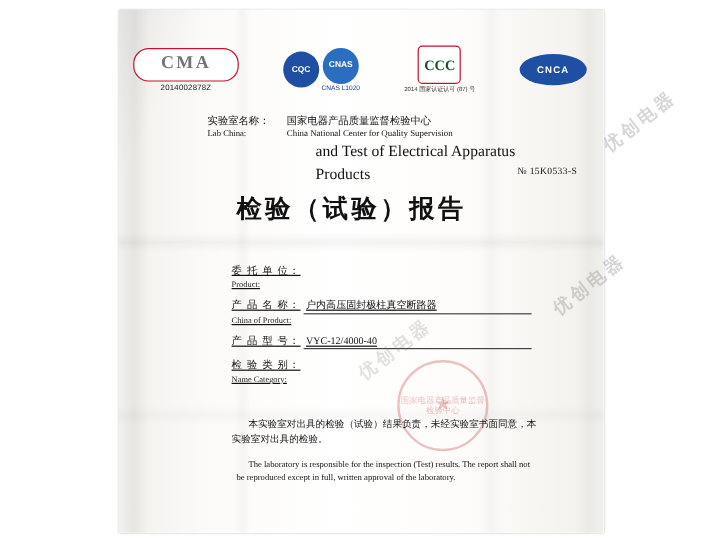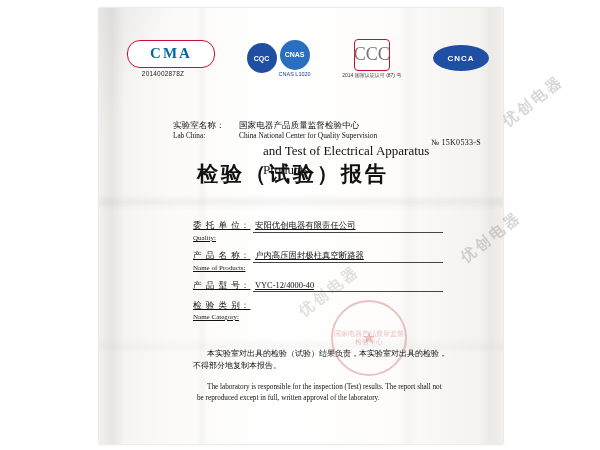"CMA" .cma { color: #0369a1 -> #737373; margin-left: 16px -> none }
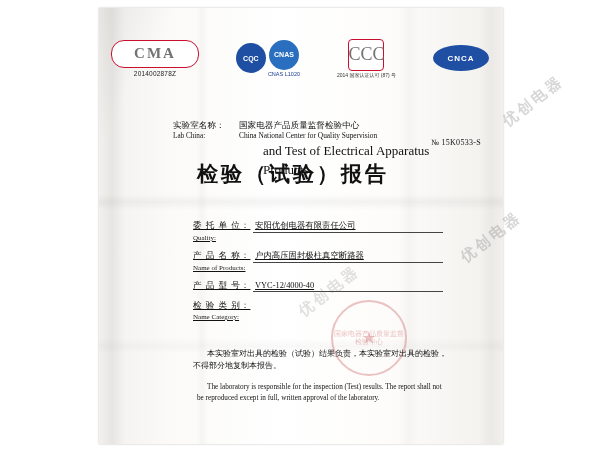"CCC" .ccc { color: #737373 -> #14532d; font-size: 18px -> 12px; font-weight: normal -> bold }
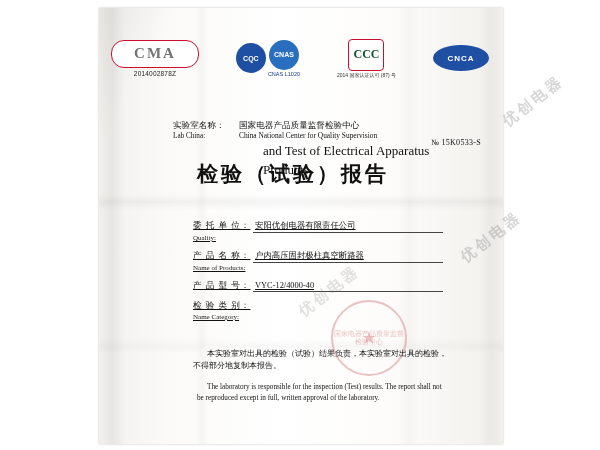"实验室名称：" #lab-block .zh { margin-top: 25px -> none }
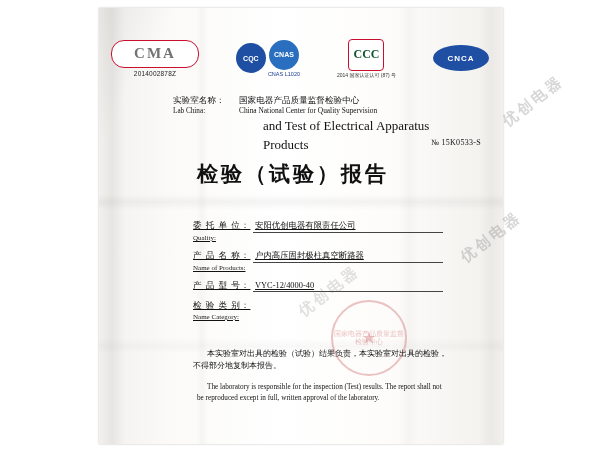"安阳优创电器有限责任公司" span.value { html: <span>安阳优创电器有限责任公司</span> -> none }
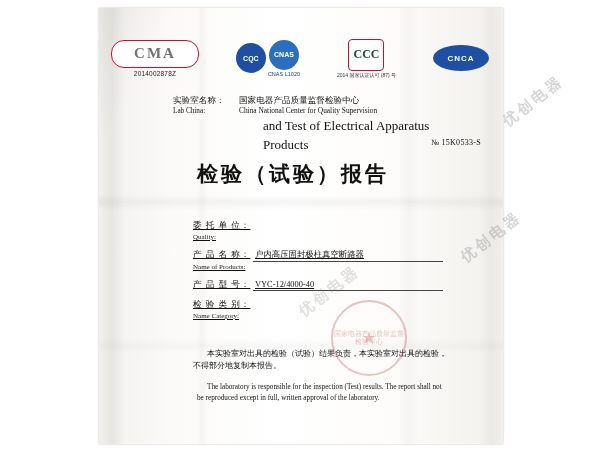"Quality:" div.name-en { text: Quality -> Product }
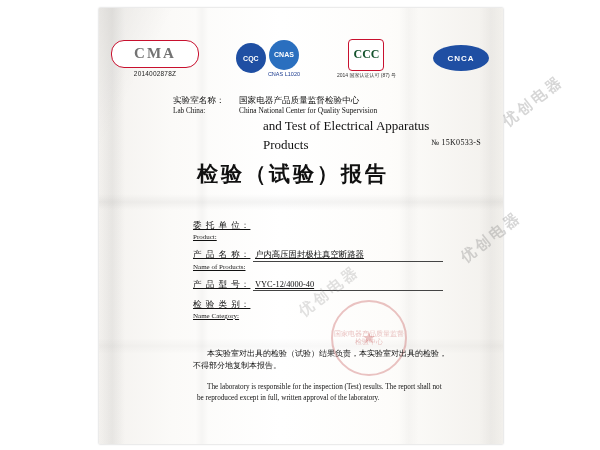"Name of Products:" div.name-en { text: Name of Products -> China of Product }
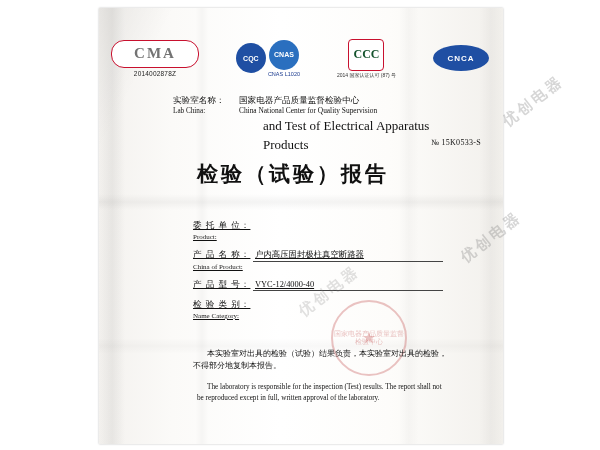"本实验室对出具的检验（试验）结果负责，本实验室对出具的检验，不得部分地复制本报告" div { text: 本实验室对出具的检验，不得部分地复制本报告 -> 未经实验室书面同意，本实验室对出具的检验 }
::::
WHAT YOU NEED TO DO >>
Your copy must repeat the data word for word and show none of its images.

EXPECTED ANSWER >>
"CMA" .cma { color: #0369a1 -> #737373; margin-left: 16px -> none }
"CCC" .ccc { color: #737373 -> #14532d; font-size: 18px -> 12px; font-weight: normal -> bold }
"实验室名称：" #lab-block .zh { margin-top: 25px -> none }
"安阳优创电器有限责任公司" span.value { html: <span>安阳优创电器有限责任公司</span> -> none }
"Quality:" div.name-en { text: Quality -> Product }
"Name of Products:" div.name-en { text: Name of Products -> China of Product }
"本实验室对出具的检验（试验）结果负责，本实验室对出具的检验，不得部分地复制本报告" div { text: 本实验室对出具的检验，不得部分地复制本报告 -> 未经实验室书面同意，本实验室对出具的检验 }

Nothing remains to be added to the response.